From “For Sale” to “Sold”

Low-cost improvements boost your home’s appeal and help it sell-fast.

Overview

If you want to sell your home fast, it pays to make low-cost improvements. Neglecting improvements gives buyers the perfect opportunity to negotiate for a better price, says Richard Wood, past president of the Ontario Real Estate Association.

“Improvements will also maintain the value of your property,” says Wood.Prepare your home for sale by following these suggestions from real estate pros.

General advice

Your home should be clean and tidy. Vacuum the carpets, clean the windows and make your kitchen and bathroom shine.

Go out during a showing. Prospective buyers tend to stay longer if owners are not home. “They’ll talk more freely and point out what they like and what they don’t like,” says Joan Smith, associate broker and top Royal LePage salesperson in Kanata, Ont.

Curb appeal

The first thing prospective buyers notice is appearance. How attractive is the property? Is it well maintained? “The more appeal your house has from the outside, the more it will draw people inside,” says Smith. Follow some of these tips to boost curb appeal.

  • Everything should be in good condition. If the eaves troughs are falling off or the porch stairs are broken, fix them.
  • Remove weeds from flower beds, trim shrubbery and tidy the yard.
  • Repair cracked or broken windows.
  • Repaint a chipped front door or window trim. Keep in mind that sloppy painting, whether interior or exterior, will not go unnoticed. Do an excellent job yourself, or hire a professional painter
  • For an added touch, edge the lawn and reseal the driveway.

Put out the welcome mat

“The front entrance is the focal point of my residence. It should be warm and inviting,” says Wood. These ideas will help you make a favorable first impression.
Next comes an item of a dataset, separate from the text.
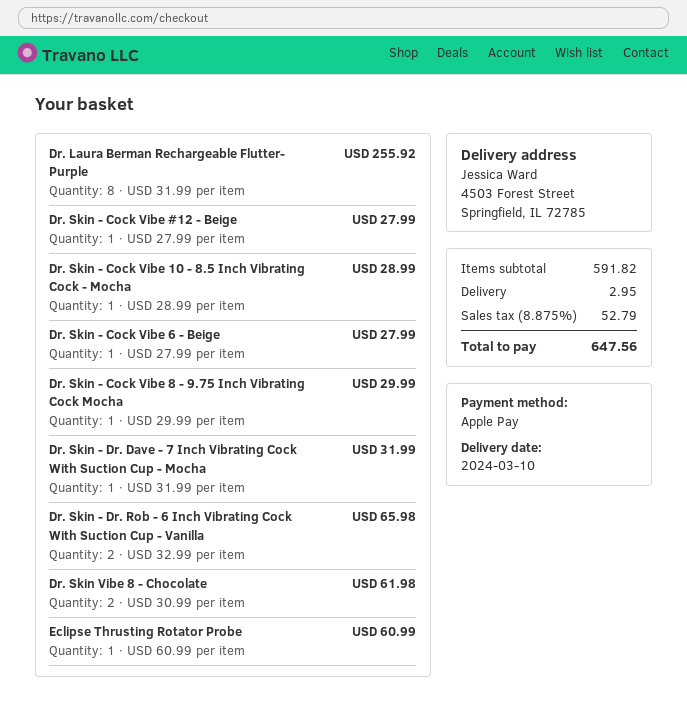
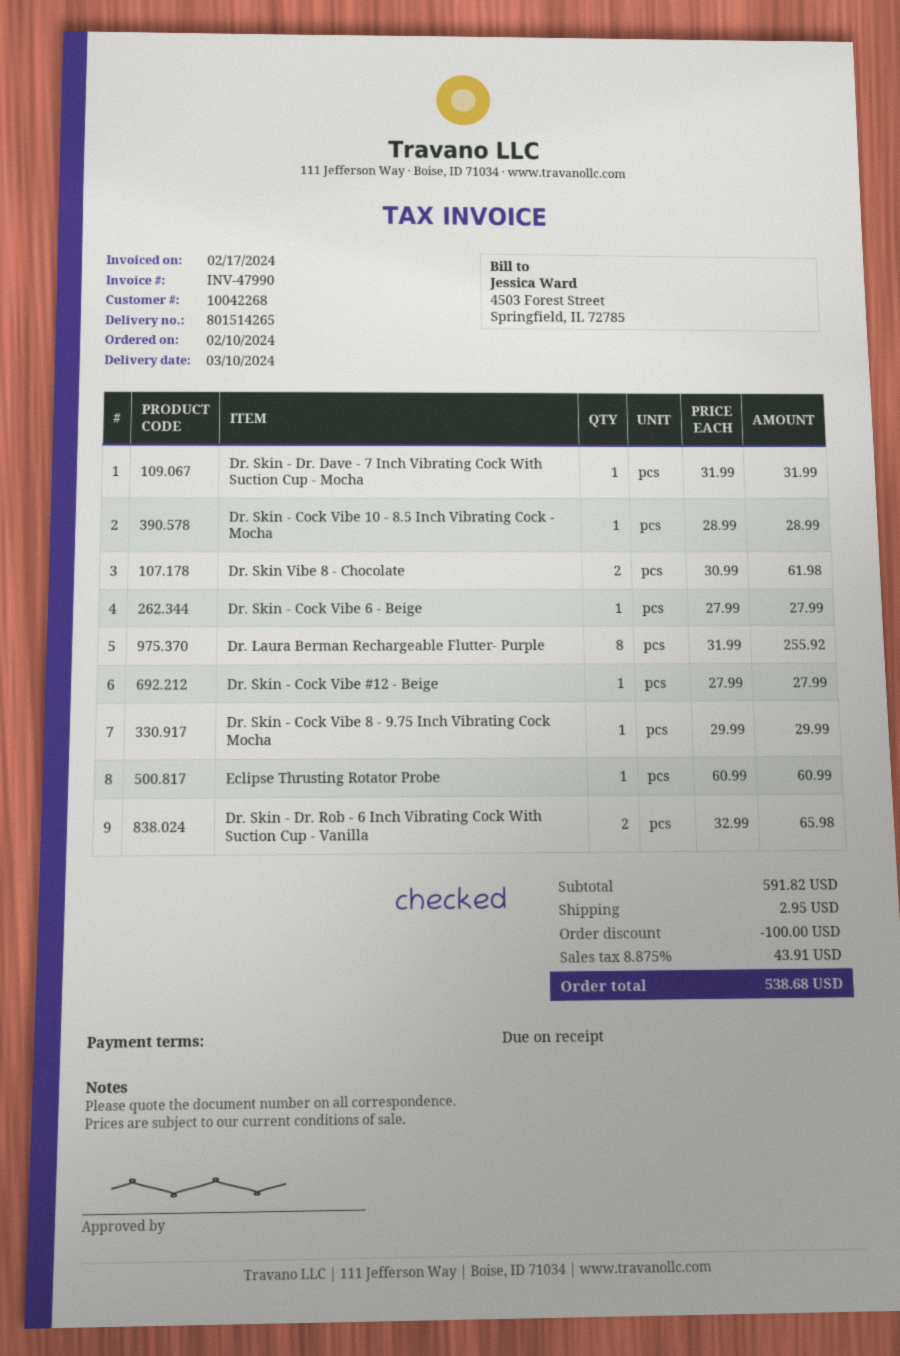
discount: none -> 100.00
tax: 8.875% = 52.79 -> 8.875% = 43.91
total: 647.56 -> 538.68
  • Add welcoming furniture such as a mirror, a small cabinet or an umbrella stand.
  • Wax sliders and oil all hinges on closets.
  • Clean out the front closet and remove the boot tray.
  • Open all blinds and drapes and turn on the lights, especially on dull days.

Basic repairs

  • Repaint all baseboards, and patch and repaint any holes in the walls. Stick with neutral tones. Use a lighter shade for trim and a medium shade for walls.
  • Buyers test hardware, so make sure latches work properly. Fix shaky railings and repair any broken doors.
  • Replace old electrical wall plates and switch covers. Replace your electrical switches in the dining room and living room with dimmer switches.
  • Consider removing any worn and stained carpets if there’s attractive hardwood flooring underneath.

Kitchen delights

  • Remove tattered wallpaper, wash the glue off the wall and then repaint it.
  • Repair leaking faucets and remove any iron-rust stains from the sink with a calcium phosphate removal product.
  • If the cabinets are looking tired, paint them (melamine cabinet paint works well). To update their look, replace cabinet pulls and hardware with new ones.
  • If your kitchen needs a face-lift, consider replacing old worn countertops and flooring. Prices vary, depending on size and style. A basic countertop starts at about $15 a foot plus installation. Cushion flooring starts at about 82 a square foot.

Bathroom Duty

Nothing turns off a prospective buyer more than a dirty bathroom.

  • Clean all surfaces and bathroom fixtures until they shine. Make storage space seem larger by clearing out some items and neatly restacking what’s left. Don’t forget to clean inside cabinets.
  • Touch up minor chips or water stains in the sink and tub with porcelain paint. For major water stains, hire a professional to re-glaze the tub, which costs $150 and up.
    If caulking is stained with dirt and mildew, replace it. If you’re not adept at this job, hire a professional.
  • Fix any plumbing problems; some buyers do flush toilets and turn on taps.
    Use a special grout cleaner (available at most hardware stores) to remove mildew from tiles.
    Replace cabinet pulls if your bathroom needs a fresh look.

Basement bargains

Basements are usually the last place to be checked. But they can be key to giving potential buyers a good impression.

  • Use a dehumidifier during the summer to reduce dampness and mildew.
  • Scrub the mildew off the walls, sweep the floor and get rid of any cobwebs.
  • Tidy up and neatly stack any storage boxes on shelves.

Clean out the garage

If your prospective buyer is looking for the ideal spot for his or her hobby area, don’t be caught off guard with a messy garage. Here are some pointers.

  • Add shelves to help organize the garage (prefabricated shelving units work well).
  • Grease the tracks on the garage door and fix any broken doors.
  • Remove oil stains on the garage floor with an oil-absorbent product.